Women with endometriosis can become pregnant without medical intervention. Endometriosis is a progressive disease, so women with the disease should not put off pregnancy. It often takes several months for women with endometriosis to become pregnant. If, after several months, the woman is not pregnant, her doctor may recommend medical intervention.

Laparascopy can help women become pregnant with endometriosis. Endometriosis is a condition where uterine tissue develops outside of the uterus. This tissue, called endometrium, attaches to the outside of the reproductive organs and other organs in the abdominal cavity, such as the kidneys. The tissue produces blood during the menstrual period, but without anywhere to go, the blood creates inflammation that can cause blockages in the reproductive tract.

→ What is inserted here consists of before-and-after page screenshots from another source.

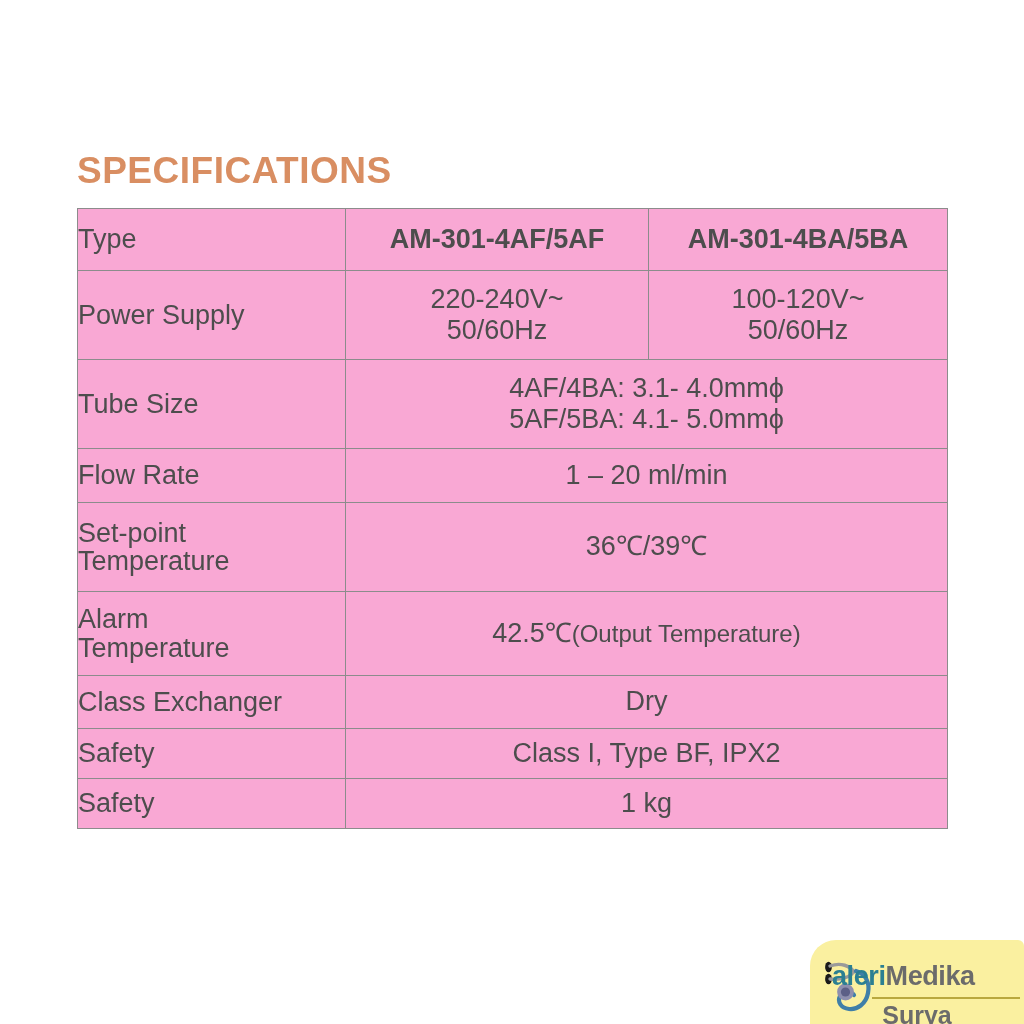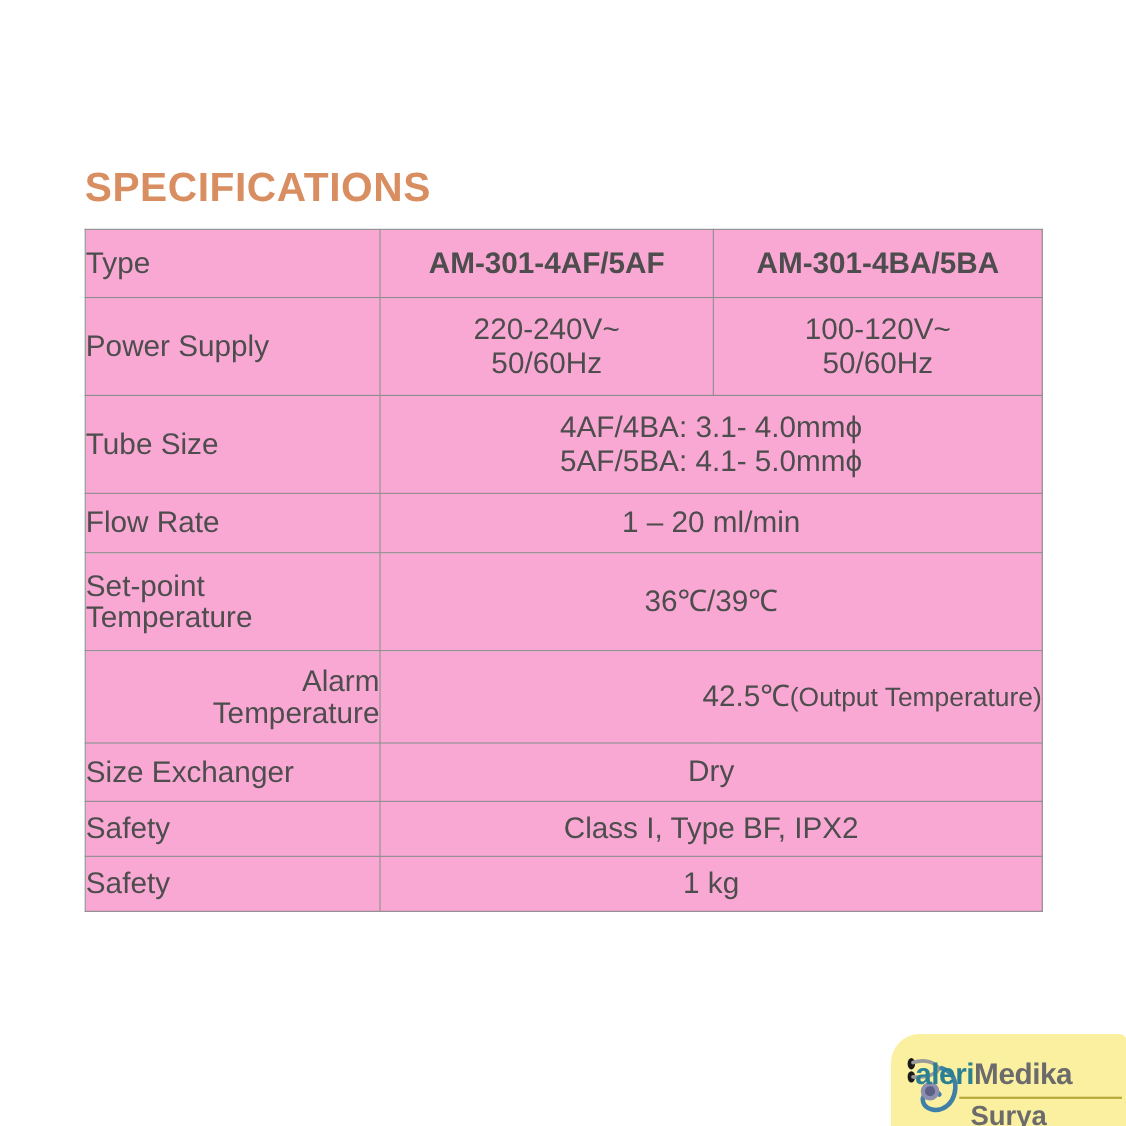--- a/index.html
+++ b/index.html
@@ -70,7 +70,7 @@
   .r-tube    td { height: 88px; }
   .r-flow    td { height: 53px; }
   .r-set     td { height: 88px; }
-  .r-alarm   td { height: 83px; text-align: right; }
+  .r-alarm   td { height: 83px; }
   .r-heat    td { height: 52px; }
   .r-safety  td { height: 49px; }
   .r-dim     td { height: 49px; }

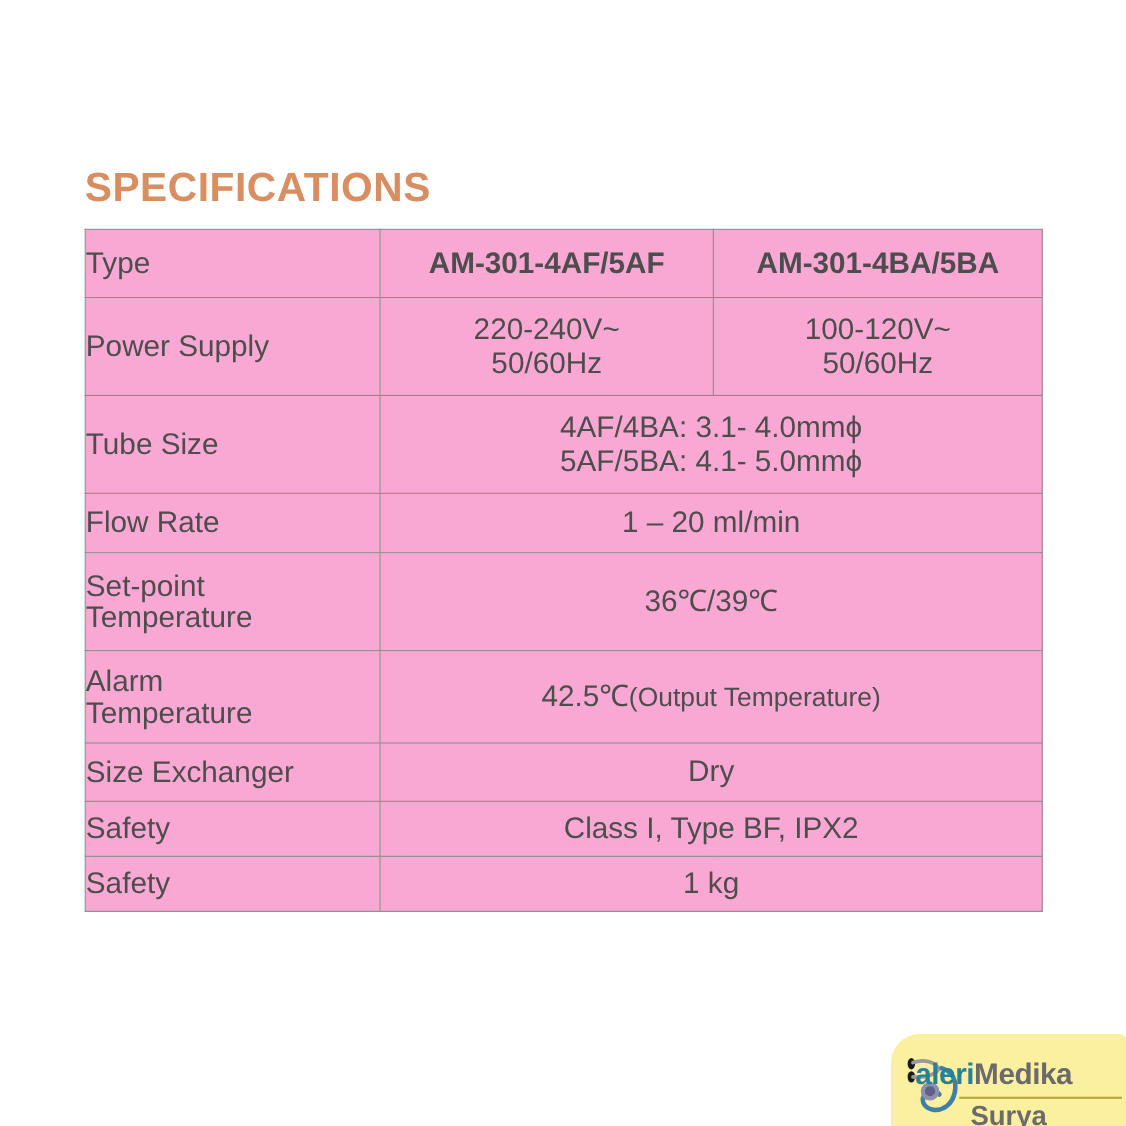--- a/index.html
+++ b/index.html
@@ -201,7 +201,7 @@
     </tr>
 
     <tr class="r-heat">
-      <td class="cell-label">Size Exchanger</td>
+      <td class="cell-label">Class Exchanger</td>
       <td class="cell-val" colspan="2">Dry</td>
     </tr>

During laparascopic surgery, the physician will remove pieces of endometrial tissue and adhesions that have developed around the reproductive organs. Removing the tissue allows eggs to move unobstructed through the fallopian tubes and into the uterus. The tissue is removed with either scissors or a laser.


Endometriosis is fueled by estrogen and the menstrual cycle. The higher levels of progesterone necessary to support a pregnancy also control levels of estrogen in the body. Women typically notice symptoms of endometriosis, such as cramps, swelling, and pain, diminish during their pregnancy.

Doctors may treat women who are pregnant with endometriosis as high-risk pregnancies. While symptoms of endometriosis typically disappear during pregnancy, women who have endometriosis are more prone than the general population to experience certain pregnancy complications. They have an increased risk of premature birth and Cesarean section deliveries. They are also at an increased risk of developing pre-eclampsia, a condition where the mother develops high blood pressure and protein in her urine. Pre-eclampsia develops in the second or third trimester, and can lead to kidney and liver problems for the mother and growth and respiratory problems for the baby.